A morphology consisting mainly of nanoparticles (Fig. 16) with diameters from 50 to 80 nm, can be also obtained by selecting appropriate electropolymerization conditions, in this case by decreasing the monomer concentration and the scan rate. We believe that during the electropolymerization of aniline the nucleation process and the growth kinetics are crucial in defining the morphology of the nanostructure obtained. Under certain conditions the concentration of aniline may play a key role in defining the formation of either nanoparticles or nanofibers of PANI. Figure 17 shows AFM images of bundles of PANI nanofibers containing some nanoparticles dispersed on it, which agreement with SEM results. These AFM images show that the nanofibers grow in a sinusoidal fashion. Figure 15b shows that the nanoparticles tend to agglomerate into interconnected networks until form branched network-like nanofibers. In addition, the results show that higher concentrations of aniline enhance the yield of nanofibers. It is important to note that the process of nanostructure formation seems to occur in two different steps, i.e. nucleation of nanoparticles of PANI on the naked electrode surface followed by the growth of PANI on the already deposited PANI modified surface. Therefore, the rate in which these processes occur might probably define the type and size of the nanostructure obtained. In addition, it should be stressed that nanofibers seems to be formed by joined nanoparticles.

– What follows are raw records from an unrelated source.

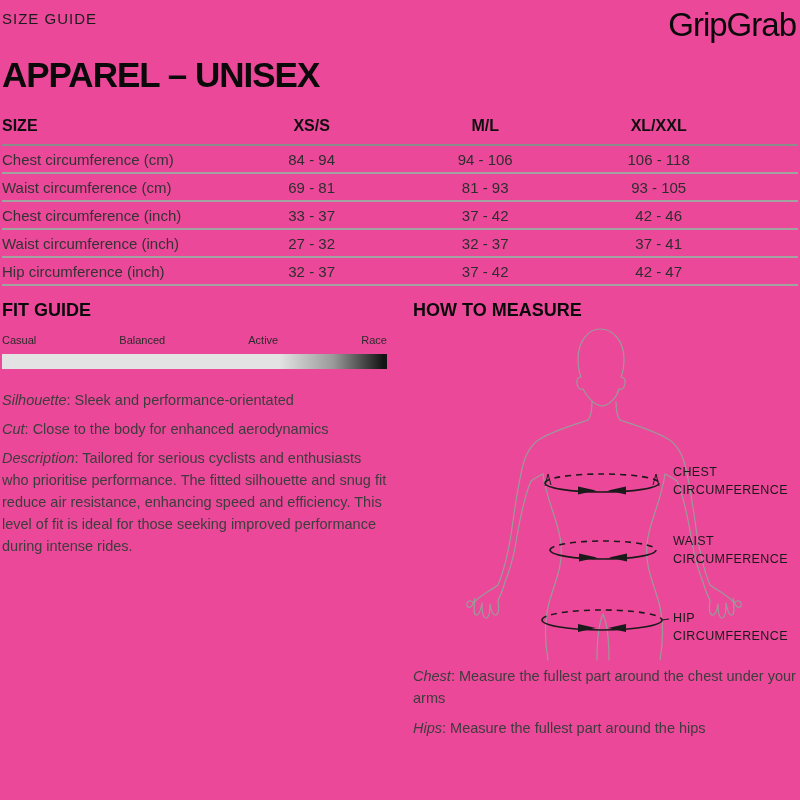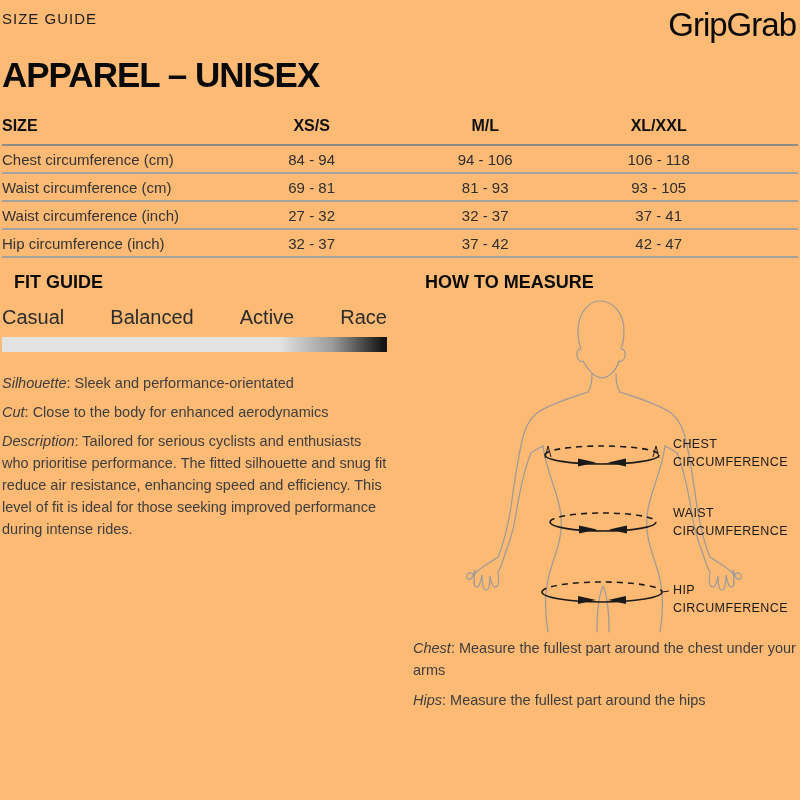--- a/index.html
+++ b/index.html
@@ -8,7 +8,7 @@
     position: relative;
     width: 800px;
     height: 800px;
-    background: #fdba74;
+    background: #ec4899;
     font-family: "Liberation Sans", sans-serif;
     color: #1a1a1a;
     overflow: hidden;

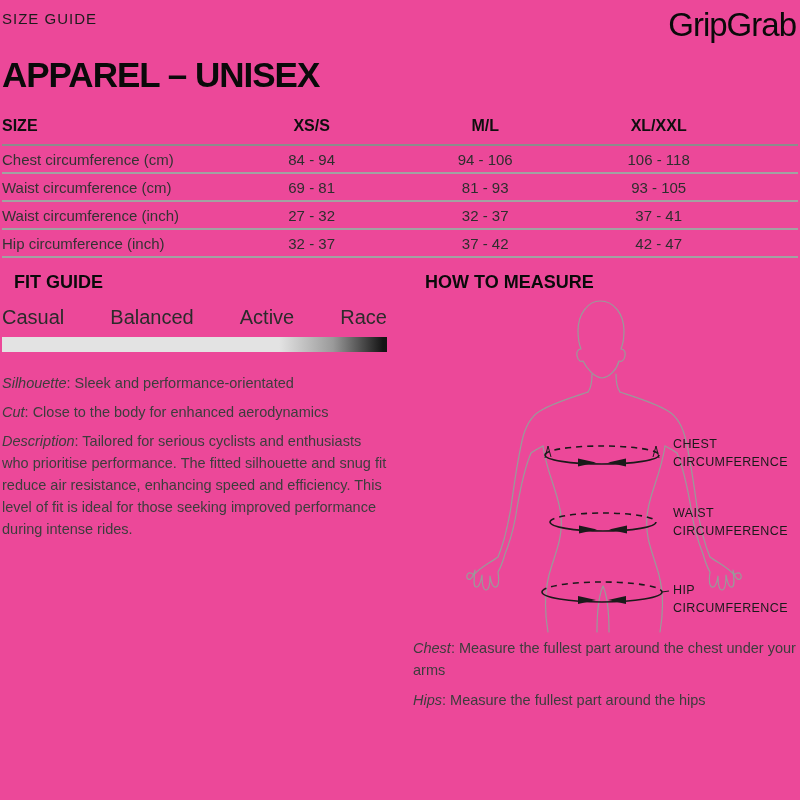--- a/index.html
+++ b/index.html
@@ -110,6 +110,13 @@
         <td></td>
       </tr>
       <tr>
+        <td class="left">Chest circumference (inch)</td>
+        <td>33 - 37</td>
+        <td>37 - 42</td>
+        <td>42 - 46</td>
+        <td></td>
+      </tr>
+      <tr>
         <td class="left">Waist circumference (inch)</td>
         <td>27 - 32</td>
         <td>32 - 37</td>

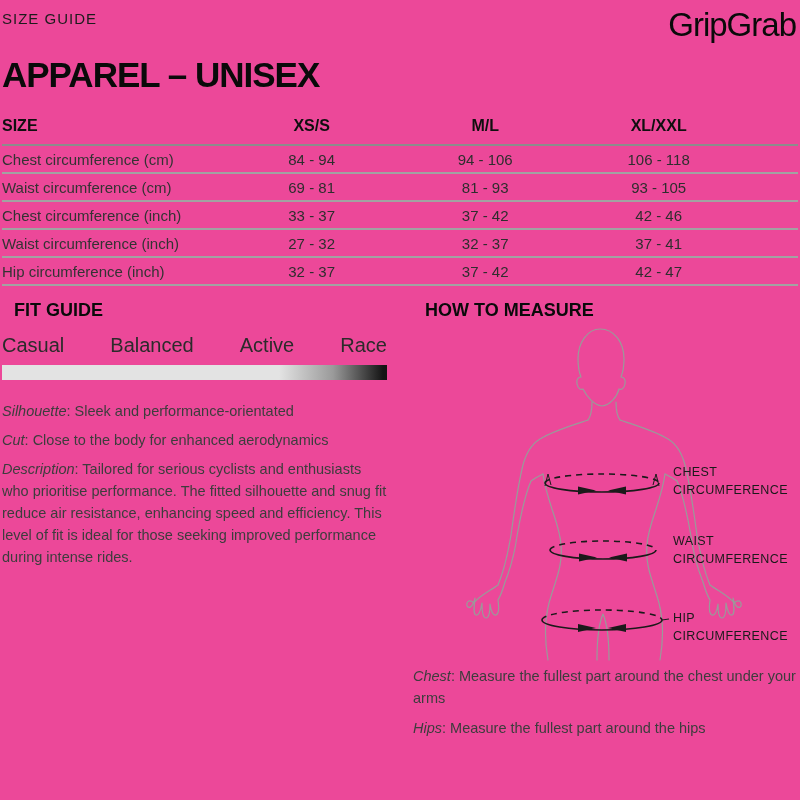--- a/index.html
+++ b/index.html
@@ -46,7 +46,7 @@
   .columns { display: flex; margin-top: 14px; }
   .col-left { width: 385px; flex: none; }
   .col-right { margin-left: 26px; flex: 1; min-width: 0; }
-  .section-heading { font-size: 18px; font-weight: 800; letter-spacing: 0; color: #0a0a0a; margin-left: 12px; }
+  .section-heading { font-size: 18px; font-weight: 800; letter-spacing: 0; color: #0a0a0a; }
   
   .scale-labels { display: flex; justify-content: space-between; margin-top: 13px; font-size: 20px; color: #2b2b2b; }
   .scale-bar {

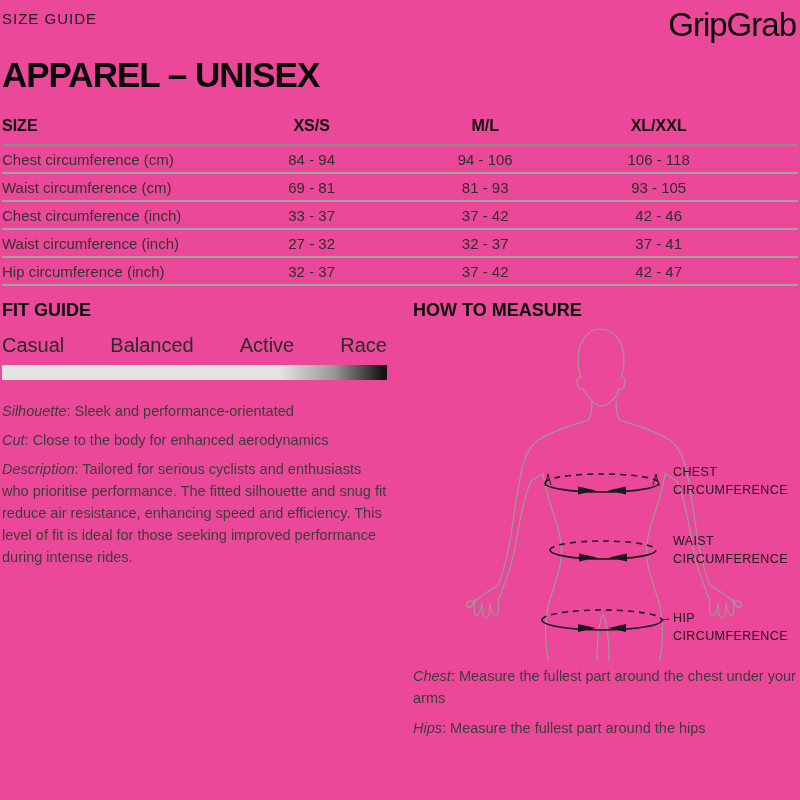--- a/index.html
+++ b/index.html
@@ -48,7 +48,7 @@
   .col-right { margin-left: 26px; flex: 1; min-width: 0; }
   .section-heading { font-size: 18px; font-weight: 800; letter-spacing: 0; color: #0a0a0a; }
   
-  .scale-labels { display: flex; justify-content: space-between; margin-top: 13px; font-size: 20px; color: #2b2b2b; }
+  .scale-labels { display: flex; justify-content: space-between; margin-top: 13px; font-size: 11px; color: #2b2b2b; }
   .scale-bar {
     margin-top: 8px; height: 15px; width: 100%;
     background: linear-gradient(to right, #e3e3e3 0%, #e3e3e3 72%, #9a9a9a 86%, #141414 99%);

The cyclic voltammograms of the electrochemical polymerization of aniline using an aqueous solution (1.0molL-1 HCl) containing 0.5molL-1 and 0.02molL-1 of aniline are shown in the Figs. 18 (a) and (b), respectively. The current peak intensities increase with the increase of the number of cycles, indicating the regular growth of the PANI nanostructures. There are two redox peaks in Fig. 19 (a), peaks A and B. In both Figs. 18 (a) and 18(b), the current peak A slightly shifts to the higher potential, which probably derives from thickening of PANI films during the electrochemical polymerization. At this peak potential, the radical cation may be generated upon oxidation (polaron state). The current peak A* is broader and more negative when compared with the current peak A. This peak is relevant to the reduction of the polaron state. The current peak B shifts to the lower potential, which means that autocatalytic polymerization occurs during electrolysis of aniline and the diradical dications may be generated, which is attributed to the further oxidation of PANI to the form of quinoid (bipolaron state). In figure 18 (b) there are three redox peaks. The redox peak G and G* are oxidation and reduction processes of the gold electrode. This means that small amount of polyaniline is deposited in the electrode, as the results of Figure 12 indicate. In the middle current peaks, i.e. current peaks M and M*, there exists some controversy on the literature. Some authors attributed them to the presence of a polymer containing phenazine rings, while other authors attributed them to the oxidation and reduction of degradation products. Despite this divergence, it is known that changes on the electropolymerization conditions leads to changes in the initial nucleation and growth steps of polyaniline, as shown in figures 14 and 15, which therefore might dictate the nanostructure of the polymer being formed, as well as lead to polymer with differences in chemical structure.

Continued Collaboration

The pos-doc who worked in this collaboration for Prof. Dr. Alan G. MacDiarmid for 4 years started to work in 2007 at the National Nanotechnology Laboratory at Embrapa with another Ph.D Student (M. Xavier) on this subject in collaboration with the nanotechnology network established at Embrapa.